For a while, I couldn’t leave a job I was miserable at because I knew how hard it would be to get another one without proper immigration status. I couldn’t drive without worrying about the potential consequences of getting pulled over. One day someone side swiped me on the road and I was afraid to call the police cause I didn’t want to get deported. I had to be very careful about who I revealed my status too because you never know what people will do when they’re upset.

It felt like I had very few people I could trust. And then with all the injustices against people of color in the country… I felt like I had to hold my tongue about something that would likely affect me…I’m an Aries. I don’t like to hold my tongue. But yeah honestly, enough became enough I had to stop feeling trapped so I HAD to write this song. I felt like it was my way out of the pain.

Kendra: Stepping away from music for a second. You were born in Paris, raised in the states and are of Cameroon descent. First, did you see a lot of Cameroon growing up and second, how did your family engulf you in your heritage when you were in places like D.C?

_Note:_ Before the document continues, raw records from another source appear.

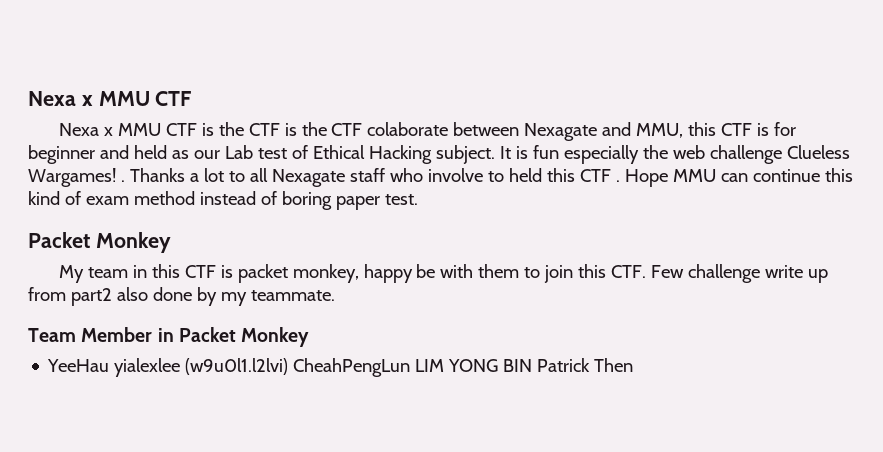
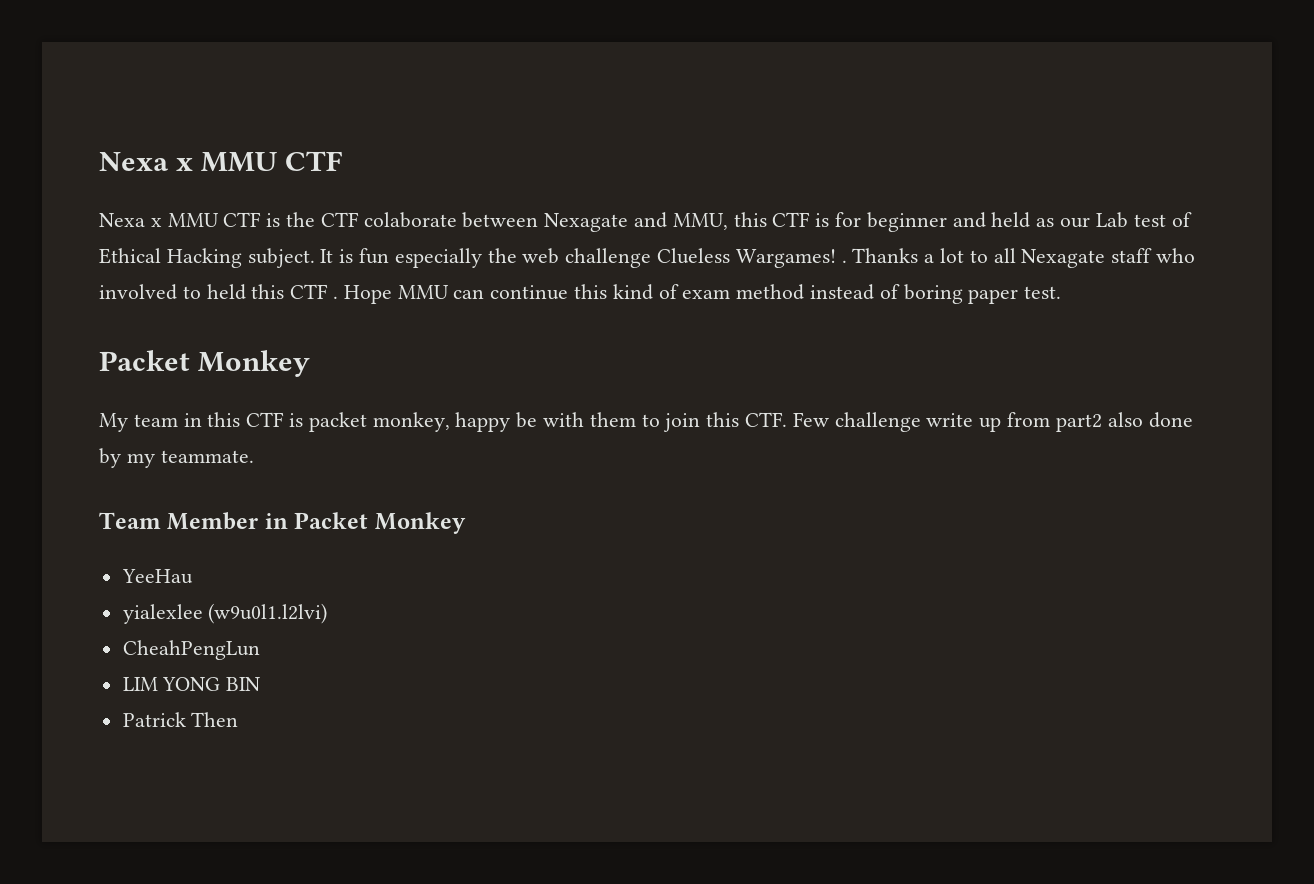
[284,122,363,136] is the CTF -> (359, 219) none
[427,168,483,182] involve -> [99,284,177,300] involved
(110, 365) none -> (193, 576) //
(289, 366) none -> (328, 613) //
(411, 367) none -> (260, 650) //
(533, 365) none -> (261, 684) //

MBALLA: I surprisingly saw very little of Cameroon growing up. The irony of being a foreign ambassador’s child is that you live everywhere BUT the country you’re meant to be representing.

Once my parents realized that was a problem, they made a major point of making me go to Cameroon for my summer vacations. Unfortunately, the moment I fell out of my immigration status I couldn’t do that anymore.

Fortunately, my family is very proud of its heritage so we’d watch a lot of Cameroonian skits and movies. The music travels, so I would stay up to date with music over there, and I have lots of extended families that came to visit now and again. They’d travel with the food from back home and bring it over and we’d talk about what’s going on in the country or what not. That made it a little easier. and of course, the Internet is amazing too in terms of staying connected.

MBALLA’s Favorite Place in Cameroon: The city of Yaoundé.

Kendra: Living and existing in a lot of places, you grew to love culture. Other than you own, what culture took only seconds for you to fall in love with and why?

MBALLA: Hmm, I went to Japan in 11th grade with my school. It was an international school. That was probably one of my most memorable experiences because of the incredible culture shock. I love knowing just HOW different someone can be for me and Japanese culture was furthest from anything I knew.

Kendra: Lastly, you’ve got “Illegal” out, but what’s next for you in the coming months?

MBALLA: Nina Simone once said an artist should be a reflection of the times. With that being said I think “Illegal” needs to be pushed for a WHILE. I’m not sure when we’ll stop needing that song, but I’m going to push that for a few more months because the message is so relevant.

Then I’ll let go of some of my lighter, more feel good music. I also have my project, a 7 track EP called Never Leave Quietly. The idea is to encourage women to say their piece about the situations that bother them – whether a betrayal of friendship, a political injustice, a heartbreak… WHATEVER…just make sure you don’t leave quietly. Some people think women should be seen and not heard, I think fuck THAT!